Start of GIVEN DATA
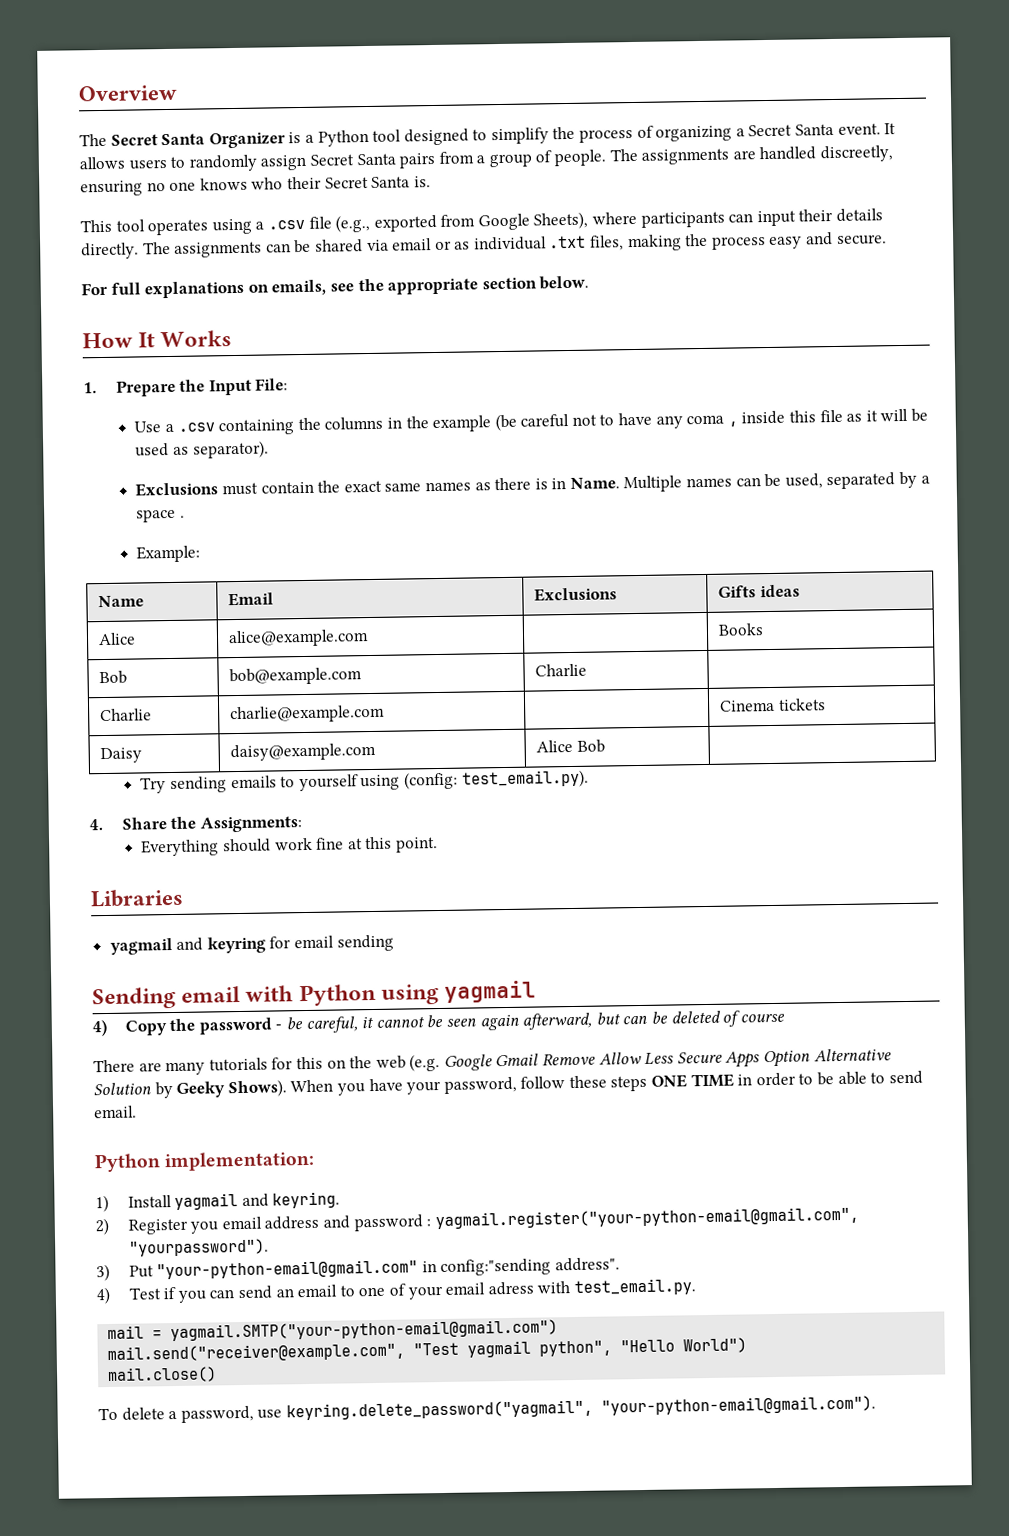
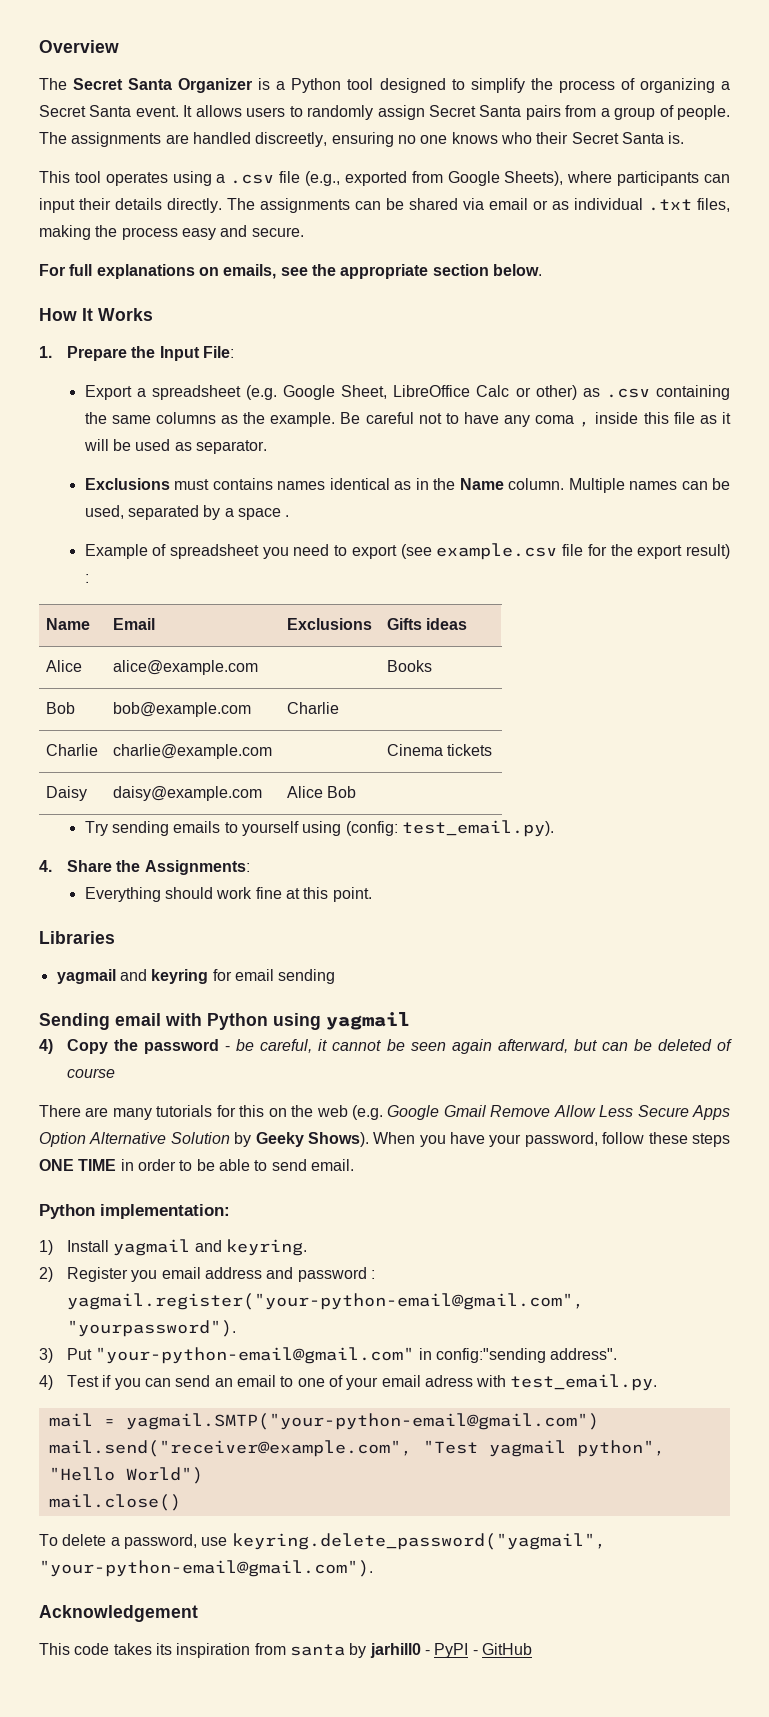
- Use a .csv containing the columns in the example (be careful not to have any coma , inside this file as it will be used as separator).
+ Export a spreadsheet (e.g. Google Sheet, LibreOffice Calc or other) as .csv containing the same columns as the example. Be careful not to have any coma , inside this file as it will be used as separator.
- Exclusions must contain the exact same names as there is in Name.
+ Exclusions must contains names identical as in the Name column.
- Example:
+ Example of spreadsheet you need to export (see example.csv file for the export result) :
+ Acknowledgement
+ This code takes its inspiration from santa by jarhill0 - PyPI - GitHub

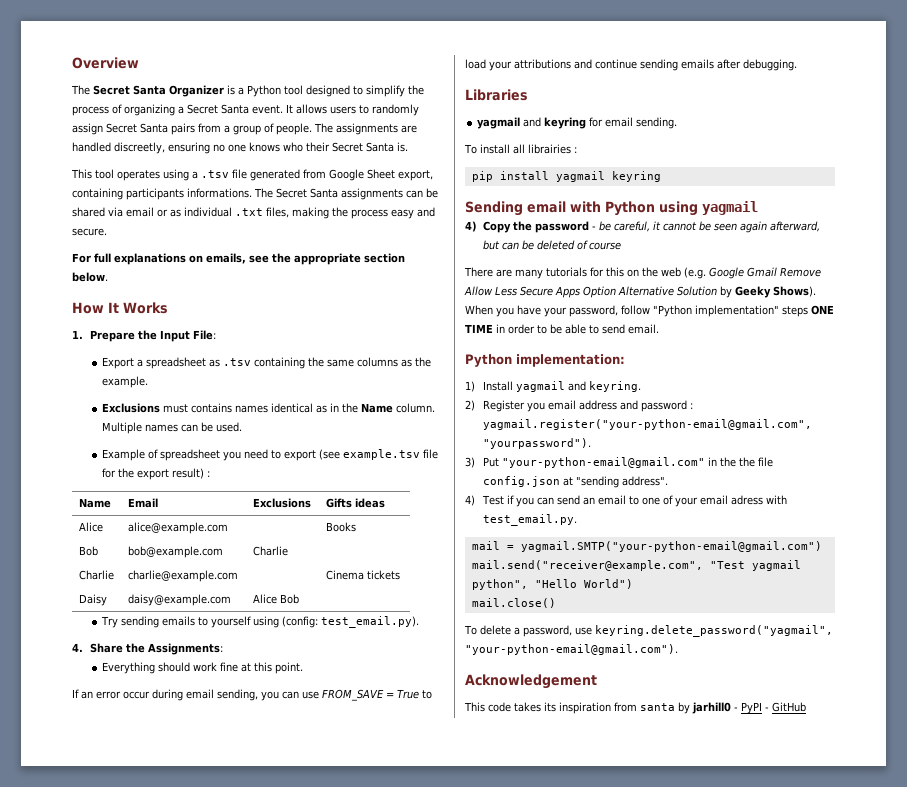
- This tool operates using a .csv file (e.g., exported from Google Sheets), where participants can input their details directly. The assignments can be shared via email or as individual .txt files, making the process easy and secure.
+ This tool operates using a .tsv file generated from Google Sheet export, containing participants informations. The Secret Santa assignments can be shared via email or as individual .txt files, making the process easy and secure.
- Export a spreadsheet (e.g. Google Sheet, LibreOffice Calc or other) as .csv containing the same columns as the example. Be careful not to have any coma , inside this file as it will be used as separator.
+ Export a spreadsheet as .tsv containing the same columns as the example.
- Multiple names can be used, separated by a space .
+ Multiple names can be used.
- Example of spreadsheet you need to export (see example.csv file for the export result) :
+ Example of spreadsheet you need to export (see example.tsv file for the export result) :
+ If an error occur during email sending, you can use FROM_SAVE = True to load your attributions and continue sending emails after debugging.
- yagmail and keyring for email sending
+ yagmail and keyring for email sending.
+ To install all librairies :
+ pip install yagmail keyring
- When you have your password, follow these steps ONE TIME in order to be able to send email.
+ When you have your password, follow "Python implementation" steps ONE TIME in order to be able to send email.
- 3) Put "your-python-email@gmail.com" in config:"sending address".
+ 3) Put "your-python-email@gmail.com" in the the file config.json at "sending address".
End of GIVEN DATA
* [TASK DETAILS] Filter the entries down to the lines with the word "able" in them, and copy those lines.

* [ANSWER BOX]
- When you have your password, follow these steps ONE TIME in order to be able to send email.
+ When you have your password, follow "Python implementation" steps ONE TIME in order to be able to send email.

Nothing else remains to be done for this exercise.